A few days ago, some of our forces visited Winchester and arrested a Union man named Dooley, who had been acting as a detective in the Lincoln service. When arrested, he had in his possession about $3,000 in "greenbacks," which he was entrusted to use as a secret service fund. He offered $1,000 of this for his release. The next day the Yankees visited Winchester and arrested and carried off as hostages, Philip Williams and Robert Y. Conrad, Esq., the most influential citizens of the place.

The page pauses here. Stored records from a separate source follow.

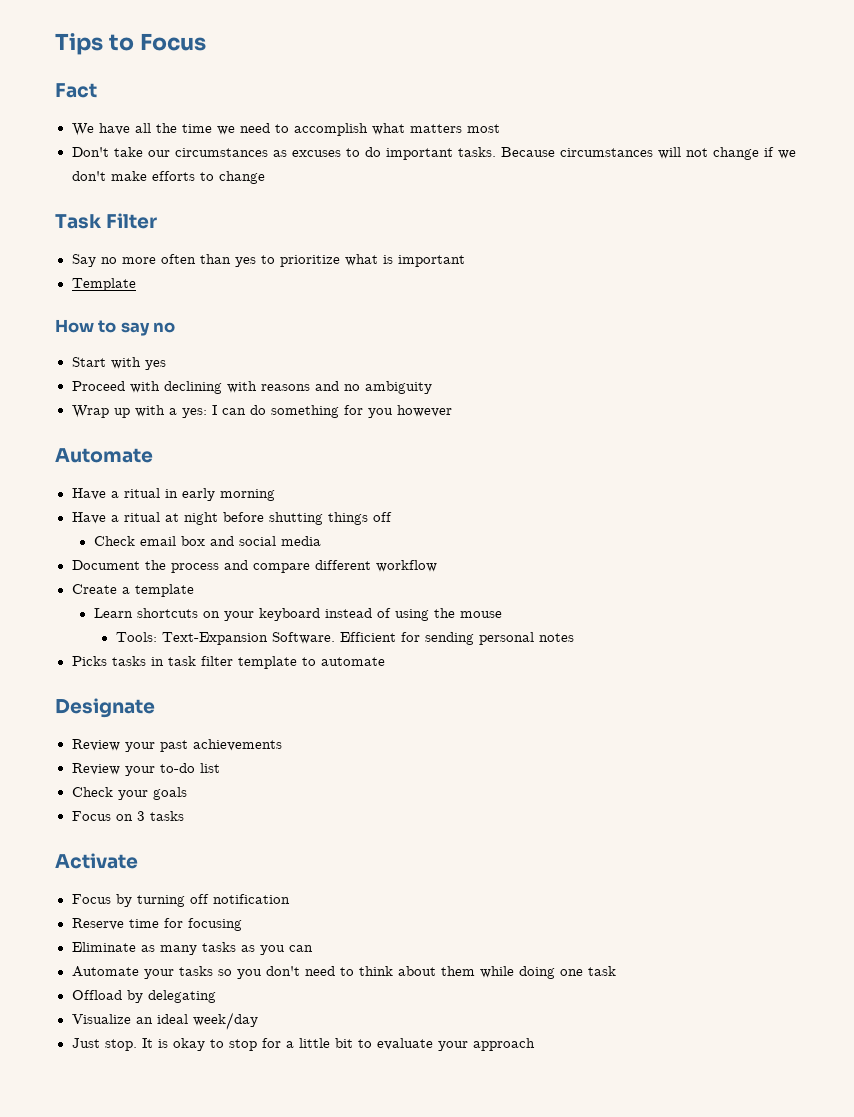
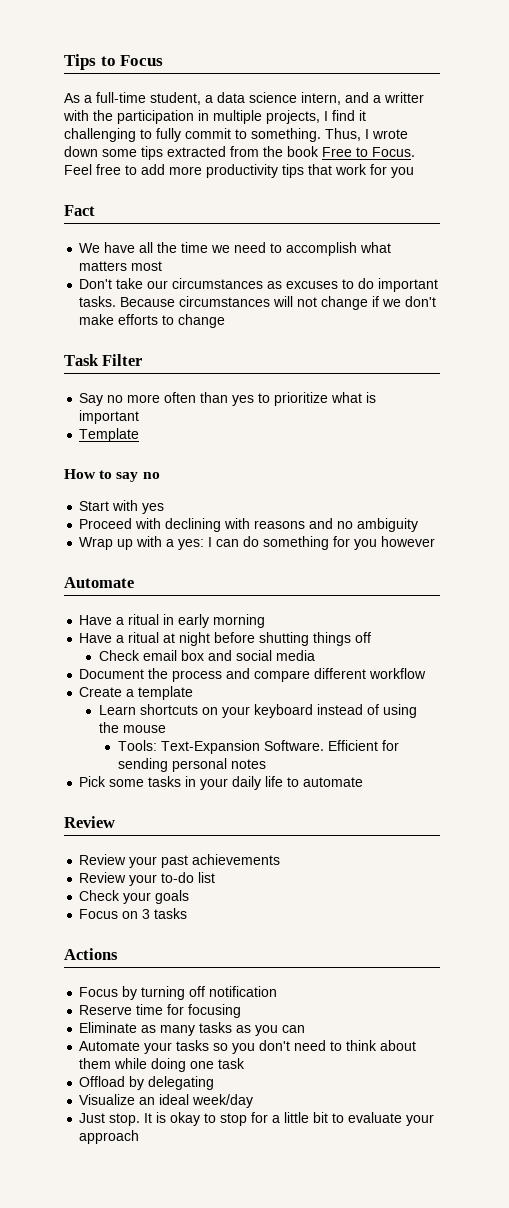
(206, 42) none -> [64,92,424,105] [63,110,366,124] [64,128,408,142] [64,146,415,160] [64,164,414,178] // As a full-time student, a data science intern, and a writter with the participation in multiple projects, I find it challenging to fully commit to something. Thus, I wrote down some tips extracted from the book Free to Focus. Feel free to add more productivity tips that work for you
[71,656,297,669] Picks tasks in task filter template -> [79,776,284,790] Pick some tasks in your daily life
[55,698,155,718] Designate -> [64,816,115,828] Review
[55,853,138,869] Activate -> [64,948,118,960] Actions

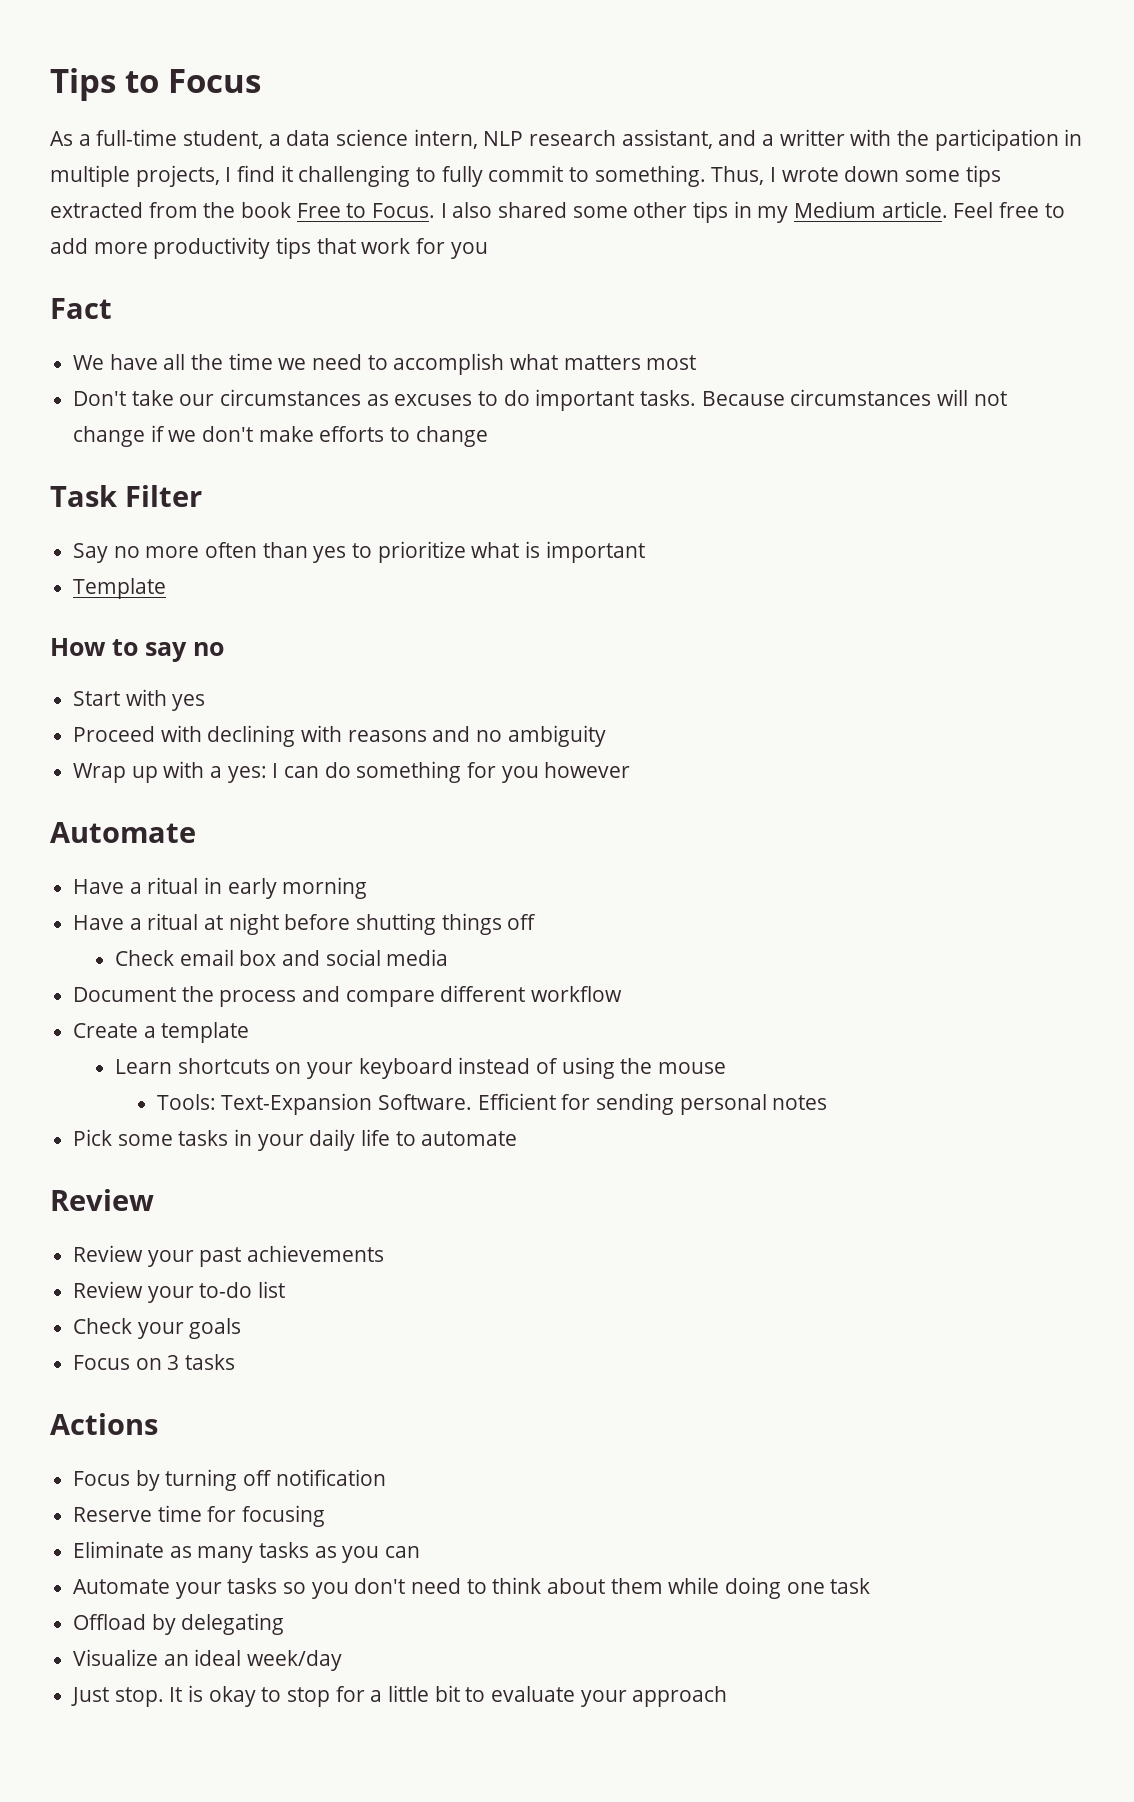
(341, 98) none -> [483,129,713,149] NLP research assistant,
(415, 152) none -> [440,201,948,223] I also shared some other tips in my Medium article.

Along the Shenandoah river, in Jefferson and Clarke counties, a regular band of robbers has been organized, composed of deserters from our army. This band employs its time and supports itself by plundering farmers and others, and their deeds of outrage cause them to be more dreaded than the Yankees. About two weeks ago a party of this band met two ladies in a rockaway, on the turnpike near Berryville in Clarke county, and robbed them of everything they had, stripping them of every article of clothing upon their persons, even to their shoes and stockings, compelling, them to walk a distance of three miles to their homes without clothing, on a bitter cold evening. They also stole the horse from the rockaway. A short time after this occurrence, the leader of the band, a men named Longerbeam, was captured by our scouts, who attempted to bring him through the lines. On the way he became obstinate, and finally made an effort to escape, when he was fired upon by the party guarding him, and pierced with three balls. He was taken to a house near by, where he died about two days after. Before his death, however, he made a full confession of his guilt, and gave the names of about twenty others composing the band. Among these, are the names of several who have heretofore been unsuspected.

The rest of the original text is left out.